For me, the political system I could support with enthusiasm, and above all a clear conscience, does not as yet exist, but I do believe that one day it will. We will have no choice in the matter as it will be birthed out of the inevitable, in my view, collapse of the current ruling paradigm due to its insane collective greed and stupidity. Karma in action.
Littlestone
Littlestone
5386 posts

Re: Another Election
Apr 26, 2017, 22:32
Ethericat wrote:
Nor me. You have raised many excellently observed points that I wholeheartedly agree with. Cultures should be preserved in mutual respect, tolerance, friendliness and openness. The final outcome of mass multiculturalism is monoculturalism. Native indigenous tribal peoples have suffered greatly in the past by mass absorption, and yet that seems to be conveniently forgotten by many on the 'official Left' who rightly shout for the rights of these people, and yet don't see the sad irony here in the bigger picture of the intended western global project. A lot of people with undoubtedly good intentions are being duped wholesale, I'm afraid, and the right don't give a fuck, nor pretend otherwise. All serpents on the same Medusa's head.

For me, the political system I could support with enthusiasm, and above all a clear conscience, does not as yet exist, but I do believe that one day it will. We will have no choice in the matter as it will be birthed out of the inevitable, in my view, collapse of the current ruling paradigm due to its insane collective greed and stupidity. Karma in action.


Thanks Ethericat.

Couldn’t agree with you more, and I especially agree with your statement that, “The final outcome of mass multiculturalism is monoculturalism.”

Couldn’t have put it better.
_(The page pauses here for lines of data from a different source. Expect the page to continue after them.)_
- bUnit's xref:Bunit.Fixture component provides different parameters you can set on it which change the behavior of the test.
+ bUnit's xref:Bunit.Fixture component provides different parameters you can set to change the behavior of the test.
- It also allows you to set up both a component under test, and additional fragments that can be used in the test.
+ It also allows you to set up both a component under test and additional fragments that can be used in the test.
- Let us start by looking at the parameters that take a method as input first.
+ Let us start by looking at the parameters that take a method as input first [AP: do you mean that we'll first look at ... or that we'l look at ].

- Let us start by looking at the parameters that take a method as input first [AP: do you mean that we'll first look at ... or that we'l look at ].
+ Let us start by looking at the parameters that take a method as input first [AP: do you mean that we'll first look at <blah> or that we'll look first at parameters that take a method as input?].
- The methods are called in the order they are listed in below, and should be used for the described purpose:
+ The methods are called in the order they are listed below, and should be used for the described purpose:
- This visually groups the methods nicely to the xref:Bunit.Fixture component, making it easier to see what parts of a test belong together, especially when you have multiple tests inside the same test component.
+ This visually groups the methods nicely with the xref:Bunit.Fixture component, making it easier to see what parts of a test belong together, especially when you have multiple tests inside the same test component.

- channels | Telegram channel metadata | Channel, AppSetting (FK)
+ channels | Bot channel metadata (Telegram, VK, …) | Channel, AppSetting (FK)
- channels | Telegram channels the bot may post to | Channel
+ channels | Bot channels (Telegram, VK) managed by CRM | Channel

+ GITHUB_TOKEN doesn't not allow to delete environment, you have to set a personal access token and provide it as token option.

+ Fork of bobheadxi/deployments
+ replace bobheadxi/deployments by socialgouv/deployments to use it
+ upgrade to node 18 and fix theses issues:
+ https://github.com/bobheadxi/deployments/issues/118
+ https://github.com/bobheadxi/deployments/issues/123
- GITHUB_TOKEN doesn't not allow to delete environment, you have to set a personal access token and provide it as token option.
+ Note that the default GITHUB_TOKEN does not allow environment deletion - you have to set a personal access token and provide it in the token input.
And you know, it’s not only cultures that are under threat from political and corporate unions like the EU, the banks and the mega-food, drink and drug companies, but also how we educate and are educated. The blandness of it all is depressing. There is hope however, and the current backlash against the big national and international rip-off merchants is nothing new. Until CAMRA came along real beers in this country had hit rock bottom. People were totally pissed off with it (literally), but saw a way to do something about it, and now there are craft beers in most pubs and micro-brewery's everywhere (same thing happened with sake production in Japan). I know that’s a simple example but it does go to show that we do have the will to change the direction of travel from bland uniformity to something so much more interesting and creative.

As you say, “...collapse of the current ruling paradigm due to its insane collective greed and stupidity.” is indeed inevitable. “Karma in action.” Yup!